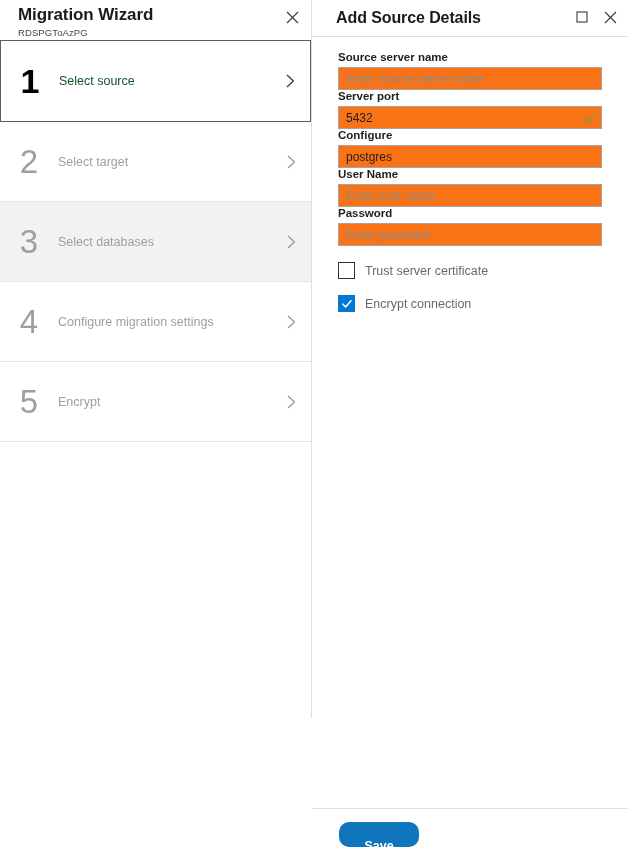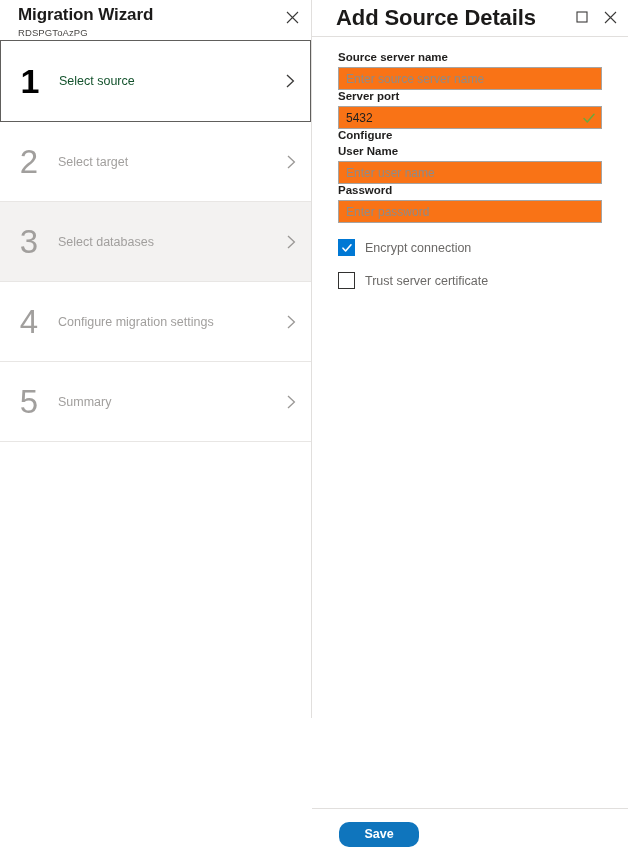--- a/index.html
+++ b/index.html
@@ -134,21 +134,21 @@
     position: relative;
     height: 37px;
     border-bottom: 1px solid #e1dfdd;
     box-sizing: border-box;
     display: flex;
     align-items: center;
     padding-left: 24px;
     flex: 0 0 37px;
   }
   .detail-title {
-    font-size: 22px;
+    font-size: 16px;
     font-weight: bold;
     color: #1b1a19;
     letter-spacing: -0.1px;
   }
   .win-buttons {
     position: absolute;
     right: 4px;
     top: 3px;
     display: flex;
     align-items: center;
@@ -254,21 +254,21 @@
     line-height: 25px;
     background: #0f75bd;
     color: #ffffff;
     font-size: 12.5px;
     font-weight: bold;
     text-align: center;
     border: none;
     border-radius: 10px;
     font-family: "Liberation Sans", "DejaVu Sans", sans-serif;
     cursor: pointer;
-    padding: 0 16px;
+    padding: 12px 16px;
   }
 </style>
 </head>
 <body>
 
 <div class="app">
 
   <div class="left-panel">
 
     <div class="wizard-header">
@@ -320,21 +320,21 @@
         <div class="step-label">Configure migration settings</div>
         <div class="step-chevron">
           <svg width="11" height="16" viewBox="0 0 11 16">
               <path d="M2 2 L8.4 8 L2 14" stroke="currentColor" stroke-width="1.3" fill="none"></path>
             </svg>
         </div>
       </div>
 
       <div class="step">
         <div class="step-num">5</div>
-        <div class="step-label">Summary</div>
+        <div class="step-label">Encrypt</div>
         <div class="step-chevron">
           <svg width="11" height="16" viewBox="0 0 11 16">
               <path d="M2 2 L8.4 8 L2 14" stroke="currentColor" stroke-width="1.3" fill="none"></path>
             </svg>
         </div>
       </div>
 
     </div>
   </div>
 
@@ -376,54 +376,57 @@
           <span class="valid-icon">
             <svg width="14" height="14" viewBox="0 0 14 14">
               <path d="M2 7.5 L5.3 11 L12 3.3" stroke="#6ba83d" stroke-width="1.5" fill="none" stroke-linecap="round" stroke-linejoin="round"></path>
             </svg>
           </span>
         </div>
       </div>
 
       <div class="field">
         <label class="field-label">Configure</label>
+        <div class="input-wrap">
+          <input class="text-input" type="text" placeholder="" value="postgres" style="">
+        </div>
       </div>
 
       <div class="field">
         <label class="field-label">User Name</label>
         <div class="input-wrap">
           <input class="text-input" type="text" placeholder="Enter user name" value="" style="">
         </div>
       </div>
 
       <div class="field">
         <label class="field-label">Password</label>
         <div class="input-wrap">
           <input class="text-input" type="text" placeholder="Enter password" value="" style="">
         </div>
+      </div>
+
+      <div class="check-row">
+        <span class="checkbox">
+          <svg width="12" height="12" viewBox="0 0 12 12" style="visibility:hidden">
+            <path d="M2 6.2 L4.6 9 L10 2.8" stroke="#ffffff" stroke-width="1.6" fill="none" stroke-linecap="round" stroke-linejoin="round"></path>
+          </svg>
+        </span>
+        <span class="check-label">Trust server certificate</span>
       </div>
 
       <div class="check-row">
         <span class="checkbox checked">
           <svg width="12" height="12" viewBox="0 0 12 12">
             <path d="M2 6.2 L4.6 9 L10 2.8" stroke="#ffffff" stroke-width="1.6" fill="none" stroke-linecap="round" stroke-linejoin="round"></path>
           </svg>
         </span>
         <span class="check-label">Encrypt connection</span>
       </div>
 
-      <div class="check-row">
-        <span class="checkbox">
-          <svg width="12" height="12" viewBox="0 0 12 12" style="visibility:hidden">
-            <path d="M2 6.2 L4.6 9 L10 2.8" stroke="#ffffff" stroke-width="1.6" fill="none" stroke-linecap="round" stroke-linejoin="round"></path>
-          </svg>
-        </span>
-        <span class="check-label">Trust server certificate</span>
-      </div>
-
     </div>
 
     <div class="footer">
       <button class="save-button">Save</button>
     </div>
 
   </div>
 </div>
 
 </body></html>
__________
#### Task prompt:
A complete and exact copy of the records is required. Exclude the pictures.

#### Completed task:
--- a/index.html
+++ b/index.html
@@ -134,21 +134,21 @@
     position: relative;
     height: 37px;
     border-bottom: 1px solid #e1dfdd;
     box-sizing: border-box;
     display: flex;
     align-items: center;
     padding-left: 24px;
     flex: 0 0 37px;
   }
   .detail-title {
-    font-size: 22px;
+    font-size: 16px;
     font-weight: bold;
     color: #1b1a19;
     letter-spacing: -0.1px;
   }
   .win-buttons {
     position: absolute;
     right: 4px;
     top: 3px;
     display: flex;
     align-items: center;
@@ -254,21 +254,21 @@
     line-height: 25px;
     background: #0f75bd;
     color: #ffffff;
     font-size: 12.5px;
     font-weight: bold;
     text-align: center;
     border: none;
     border-radius: 10px;
     font-family: "Liberation Sans", "DejaVu Sans", sans-serif;
     cursor: pointer;
-    padding: 0 16px;
+    padding: 12px 16px;
   }
 </style>
 </head>
 <body>
 
 <div class="app">
 
   <div class="left-panel">
 
     <div class="wizard-header">
@@ -320,21 +320,21 @@
         <div class="step-label">Configure migration settings</div>
         <div class="step-chevron">
           <svg width="11" height="16" viewBox="0 0 11 16">
               <path d="M2 2 L8.4 8 L2 14" stroke="currentColor" stroke-width="1.3" fill="none"></path>
             </svg>
         </div>
       </div>
 
       <div class="step">
         <div class="step-num">5</div>
-        <div class="step-label">Summary</div>
+        <div class="step-label">Encrypt</div>
         <div class="step-chevron">
           <svg width="11" height="16" viewBox="0 0 11 16">
               <path d="M2 2 L8.4 8 L2 14" stroke="currentColor" stroke-width="1.3" fill="none"></path>
             </svg>
         </div>
       </div>
 
     </div>
   </div>
 
@@ -376,54 +376,57 @@
           <span class="valid-icon">
             <svg width="14" height="14" viewBox="0 0 14 14">
               <path d="M2 7.5 L5.3 11 L12 3.3" stroke="#6ba83d" stroke-width="1.5" fill="none" stroke-linecap="round" stroke-linejoin="round"></path>
             </svg>
           </span>
         </div>
       </div>
 
       <div class="field">
         <label class="field-label">Configure</label>
+        <div class="input-wrap">
+          <input class="text-input" type="text" placeholder="" value="postgres" style="">
+        </div>
       </div>
 
       <div class="field">
         <label class="field-label">User Name</label>
         <div class="input-wrap">
           <input class="text-input" type="text" placeholder="Enter user name" value="" style="">
         </div>
       </div>
 
       <div class="field">
         <label class="field-label">Password</label>
         <div class="input-wrap">
           <input class="text-input" type="text" placeholder="Enter password" value="" style="">
         </div>
+      </div>
+
+      <div class="check-row">
+        <span class="checkbox">
+          <svg width="12" height="12" viewBox="0 0 12 12" style="visibility:hidden">
+            <path d="M2 6.2 L4.6 9 L10 2.8" stroke="#ffffff" stroke-width="1.6" fill="none" stroke-linecap="round" stroke-linejoin="round"></path>
+          </svg>
+        </span>
+        <span class="check-label">Trust server certificate</span>
       </div>
 
       <div class="check-row">
         <span class="checkbox checked">
           <svg width="12" height="12" viewBox="0 0 12 12">
             <path d="M2 6.2 L4.6 9 L10 2.8" stroke="#ffffff" stroke-width="1.6" fill="none" stroke-linecap="round" stroke-linejoin="round"></path>
           </svg>
         </span>
         <span class="check-label">Encrypt connection</span>
       </div>
 
-      <div class="check-row">
-        <span class="checkbox">
-          <svg width="12" height="12" viewBox="0 0 12 12" style="visibility:hidden">
-            <path d="M2 6.2 L4.6 9 L10 2.8" stroke="#ffffff" stroke-width="1.6" fill="none" stroke-linecap="round" stroke-linejoin="round"></path>
-          </svg>
-        </span>
-        <span class="check-label">Trust server certificate</span>
-      </div>
-
     </div>
 
     <div class="footer">
       <button class="save-button">Save</button>
     </div>
 
   </div>
 </div>
 
 </body></html>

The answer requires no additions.